«Pas de vague. » Si William Lafleur écrit un jour un livre sur ses déboires actuels, c’est ainsi qu’il pourrait le titrer. Cet ancien professeur d’anglais sera jugé le 24 février prochain à Toulouse pour diffamation.

Ecrivant sous le pseudo de « MsieurLeProf » sur les réseaux sociaux où il est suivi par des centaines de milliers de personnes (près de 400.000 sur X), il s’est fait connaître par ses anecdotes de classes drôles et ironiques, avant de passer aux critiques plus aiguisées des conditions de travail de sa profession et de la gestion, en général, de l’éducation en France.

Un livre sur son vécu dans l’Education nationale

Des difficultés qui deviendront toujours plus pesantes au point pour lui de décider, après 12 ans de carrière, d’arrêter le « plus beau métier du monde ».

Une expérience sur laquelle il revient dans le livre édité chez Flammarion et justement titré L’ex plus beau métier du monde, avec cette nuance qui reflète la perte des illusions. « Ça a été une sorte de ras-le-bol général que j’ai eu. L’impression d’être seul contre tous… », confie William Lafleur à 20 Minutes. Violences, ministres déconnectés, manque de moyens, précarité des enseignants, bureaucratie et culture du contrôle, failles de l’institution (il cite notamment l’affaire Samuel Paty)… tout y passe.

C’est d’ailleurs un de ses passages, et quelques tweets liés à la publication du livre, qui lui valent ce tour par la case justice : « Mon inspecteur d’académie a porté plainte contre moi pour diffamation », souffle-t-il.

Une inspection décrite comme « infantilisante »

Dans le livre, l’ex-professeur raconte en effet sa dernière inspection. Un épisode qu’il raconte avoir vécu comme « infantilisant » et « humiliant ». Dans l’extrait du livre, il raconte même avoir été « littéralement interrogé comme un élève ». Jusqu’à ce que vienne sur le tapis la question de sa démission, une décision déjà prise à ce moment : « Il me répond tout simplement qu’elle ne serait sûrement pas acceptée. »

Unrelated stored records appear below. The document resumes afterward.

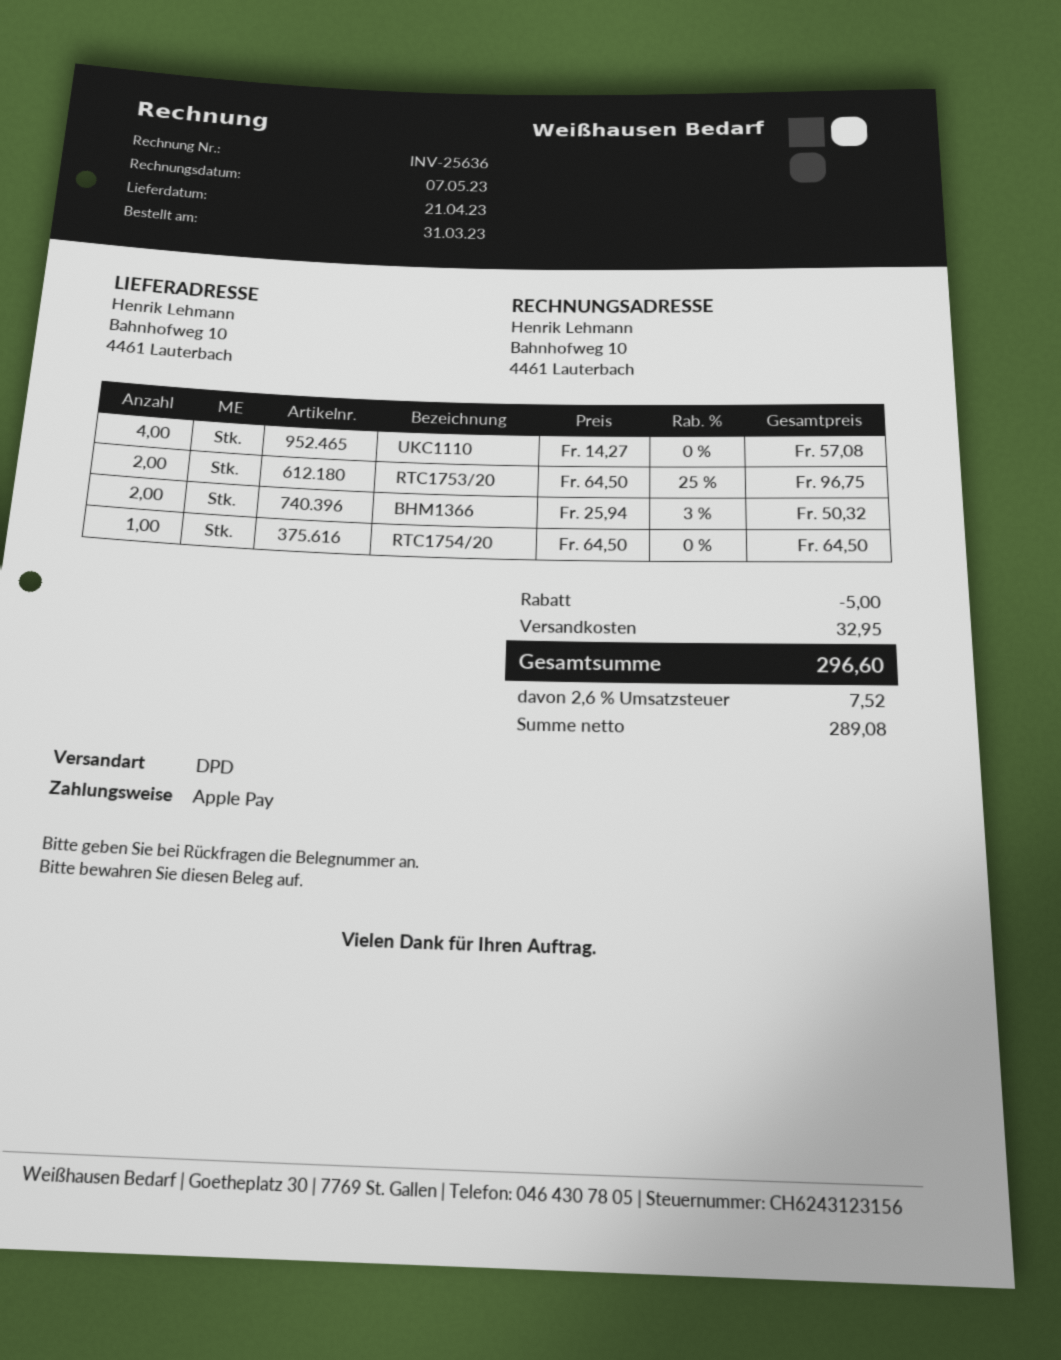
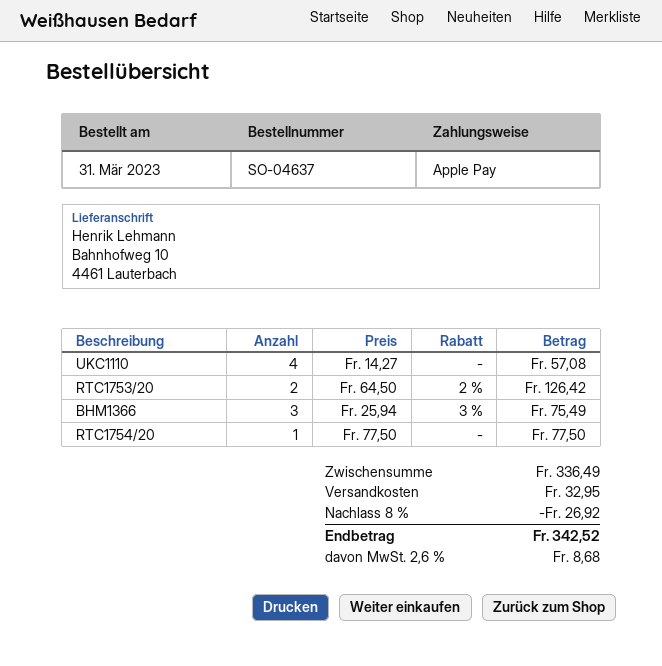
RTC1753/20: 2 x 64.50 - 25% = 96.75 -> 2 x 64.50 - 2% = 126.42
BHM1366: 2 x 25.94 - 3% = 50.32 -> 3 x 25.94 - 3% = 75.49
RTC1754/20: 1 x 64.50 = 64.50 -> 1 x 77.50 = 77.50
discount: 5.00 -> 26.92
tax: 2.6% = 7.52 -> 2.6% = 8.68
total: 296.60 -> 342.52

« Sa réputation le précédait. Quand mes collègues ont appris que c’était lui qui m’inspecterait, ils m’ont souhaité beaucoup de courage… », ajoute le professeur qui pense que l’inspecteur avait un « compte à régler » du fait de la démission : « Il porte plainte contre moi alors que je ne donne pas d’indications sur lui, ni son nom, je ne dis rien de violent… »

Surtout « pas de vague »

Selon William Lafleur, si cette plainte arrive, c’est surtout parce qu’il a brisé « l’omerta ». « C’est le côté « pas de vague » de l’Education nationale. Il ne faut surtout pas faire de remous sinon on vous montre qu’on peut vous poursuivre. Et c’est exactement ce qui m’est arrivé », explique-t-il en rappelant la loi sur l’« école de la confiance » de Jean-Michel Blanquer de 2019 qui instaure une forme de « droit de réserve » pour les enseignants.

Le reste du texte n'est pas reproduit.